*May 2025*
Background: Leptomeningeal metastasis (LM) is an infrequent and challenging site of metastasis in patients with non-small cell lung cancer (NSCLC). Currently, there is no standardized treatment protocol or consensus for managing NSCLC patients with LM. This study aims to comprehensively evaluate the efficacy and safety of targeted therapy in NSCLC patients with LM, with the goal of providing valuable data to inform treatment strategies for this challenging patient population.
Methods: All patients were diagnosed with LM by cerebrospinal fluid cytology and magnetic resonance imaging combined with typical clinical symptoms.

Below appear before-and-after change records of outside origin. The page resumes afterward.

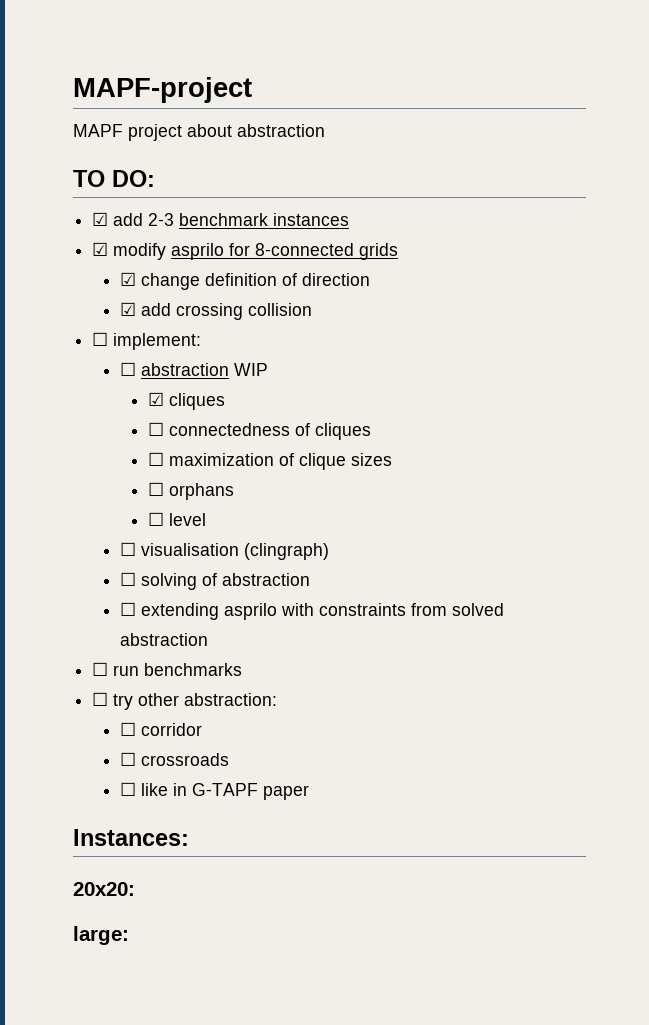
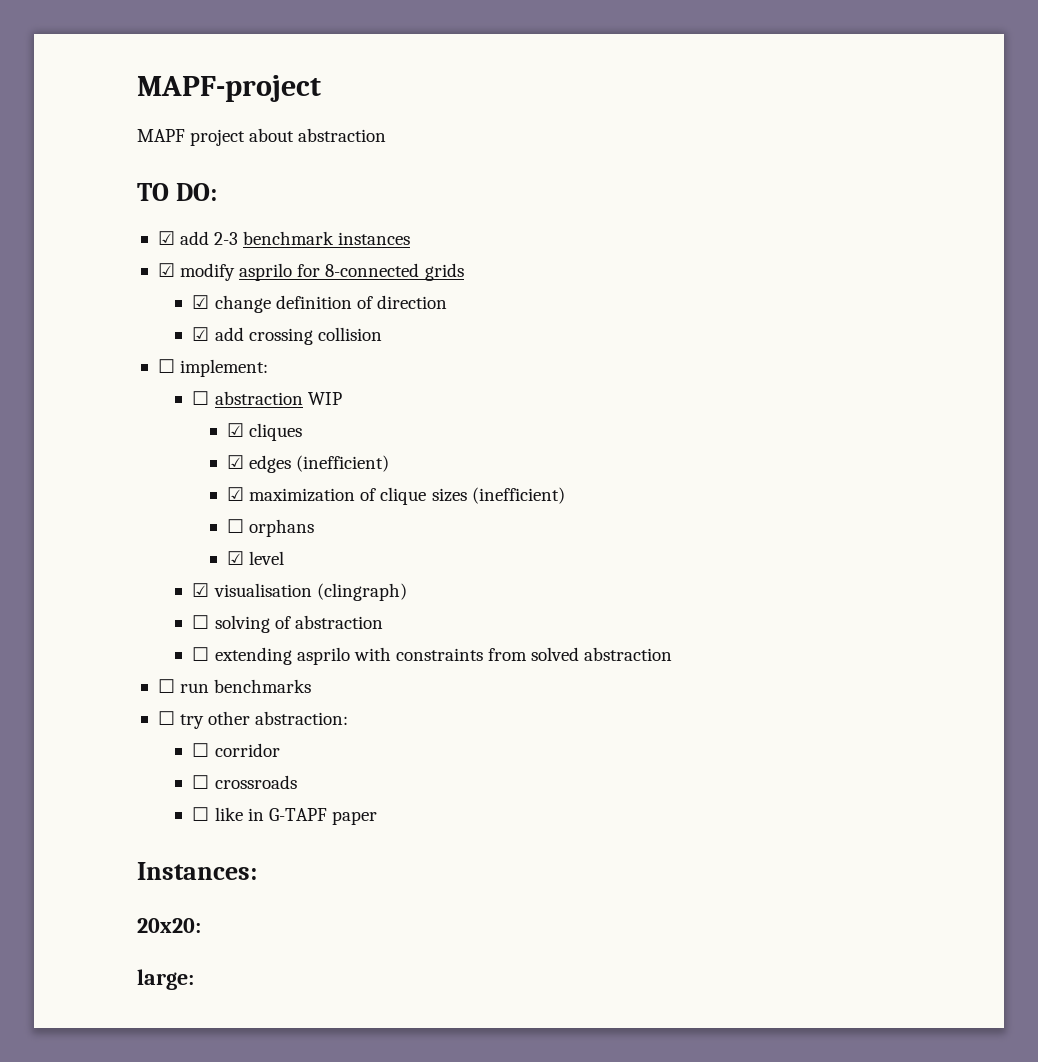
[147,422,371,440] [147,452,164,466] ☐ connectedness of cliques // ☐ -> [227,455,390,473] [227,487,245,501] ☑ edges (inefficient) // ☑
(392, 459) none -> [471,487,565,504] (inefficient)
[147,512,164,526] ☐ -> [227,551,245,565] ☑
[119,542,136,556] ☐ -> [192,583,210,597] ☑

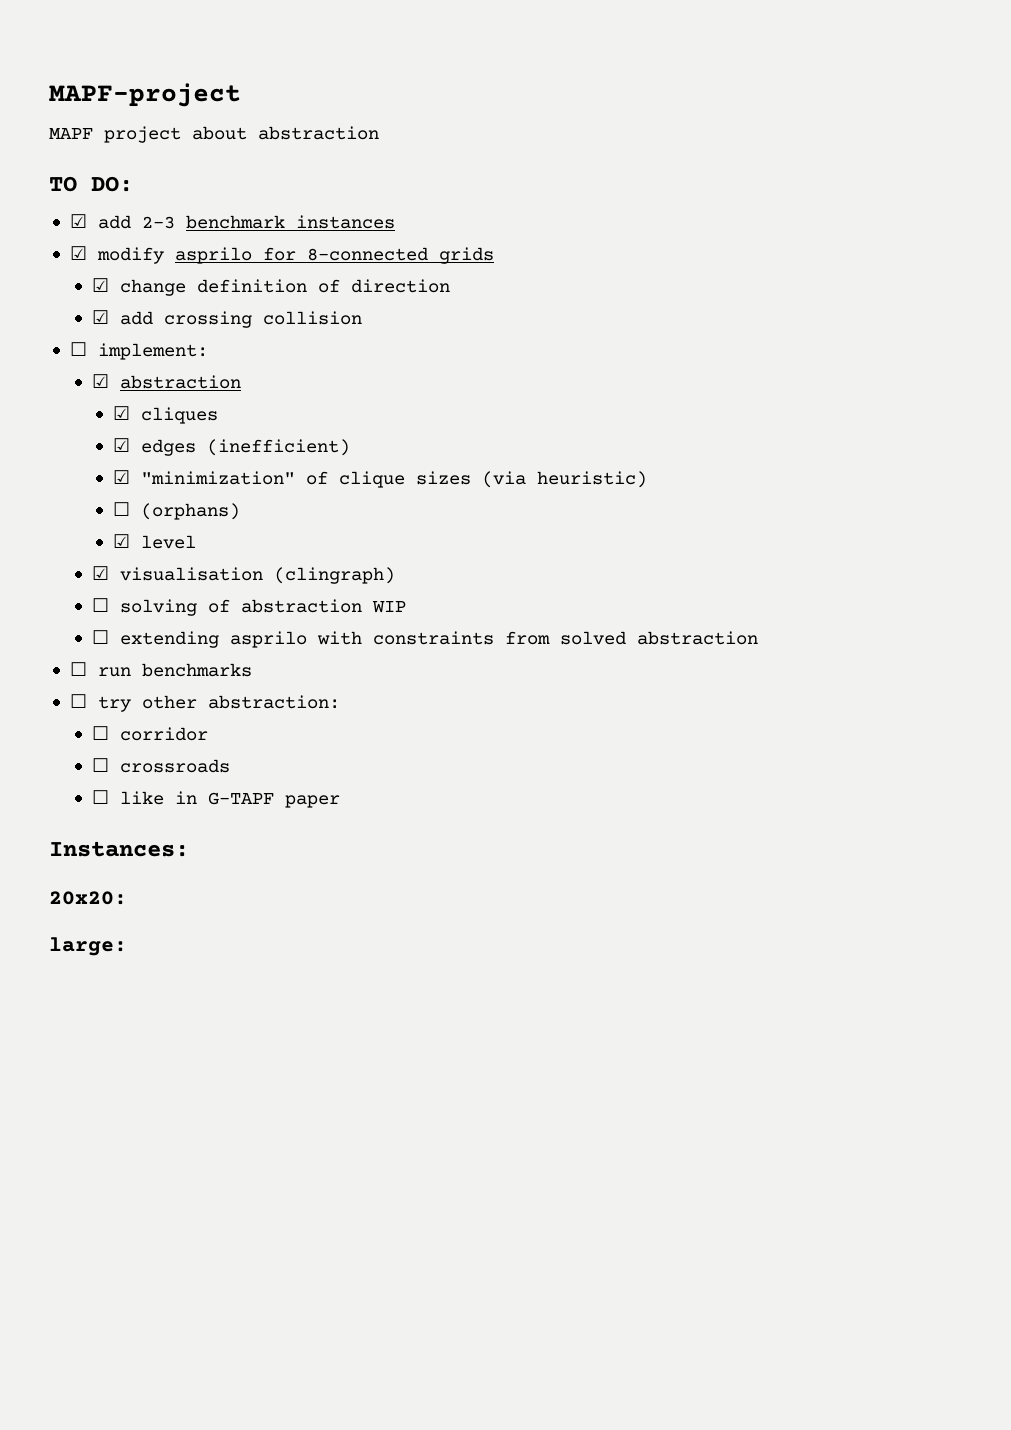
[192,391,342,405] ☐ abstraction WIP -> [91,374,241,389] ☑ abstraction
[249,488,356,502] maximization -> [141,471,296,485] "minimization"
[471,487,565,504] [227,519,315,537] (inefficient) // ☐ orphans -> [482,471,648,488] [113,502,241,520] (via heuristic) // ☐ (orphans)
(383, 622) none -> [371,601,406,613] WIP

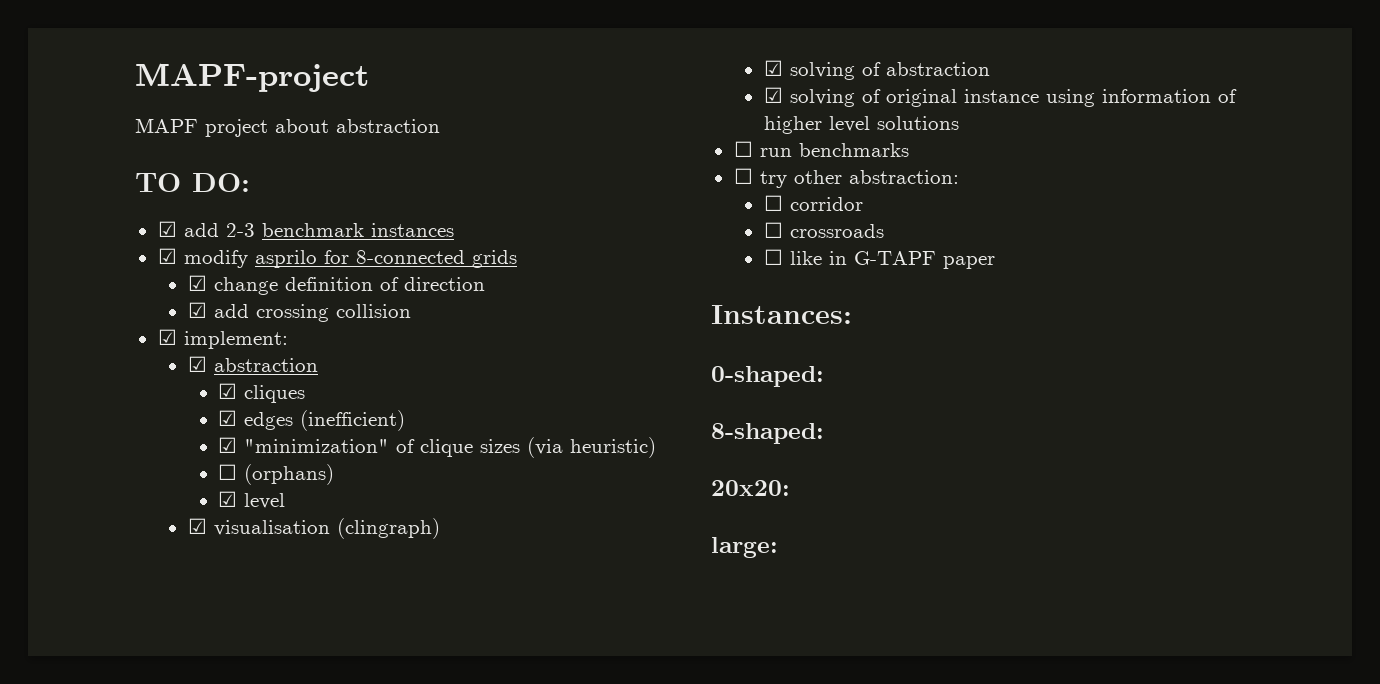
[69,342,87,356] ☐ -> [157,329,177,345] ☑
[91,598,109,612] ☐ -> [763,60,783,76] ☑
[371,601,406,613] [91,630,758,648] WIP // ☐ extending asprilo with constraints from solved abstraction -> [763,87,1237,107] [763,116,959,134] // ☑ solving of original instance using information of higher level solutions
(189, 849) none -> [711,366,824,387] [711,423,824,444] // 0-shaped: // 8-shaped:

Results: We included 193 NSCLC patients with LM who received targeted therapy. Of these, 60 patients also received concurrent leptomeningeal local therapy, including chemotherapy or radiotherapy, while 133 patients did not receive synchronous therapy. In the entire cohort, the median progression-free survival (mPFS) for patients receiving targeted therapy was 6.9 months, and the median overall survival (mOS) was 15.0 months. Significant differences in mPFS and mOS were observed between the synchronous and non-synchronous therapy groups (PFS: 11.4 vs. 6.5 months, P=0.02; mOS: 18.1 vs. 13.6 months, P=0.04). Multivariate analysis identified performance status (PS) score (P=0.01), number of treatment lines (P=0.003), combination with angiogenesis inhibitors (P=0.001), and receipt of local leptomeningeal therapy (P=0.006) as independent factors influencing PFS.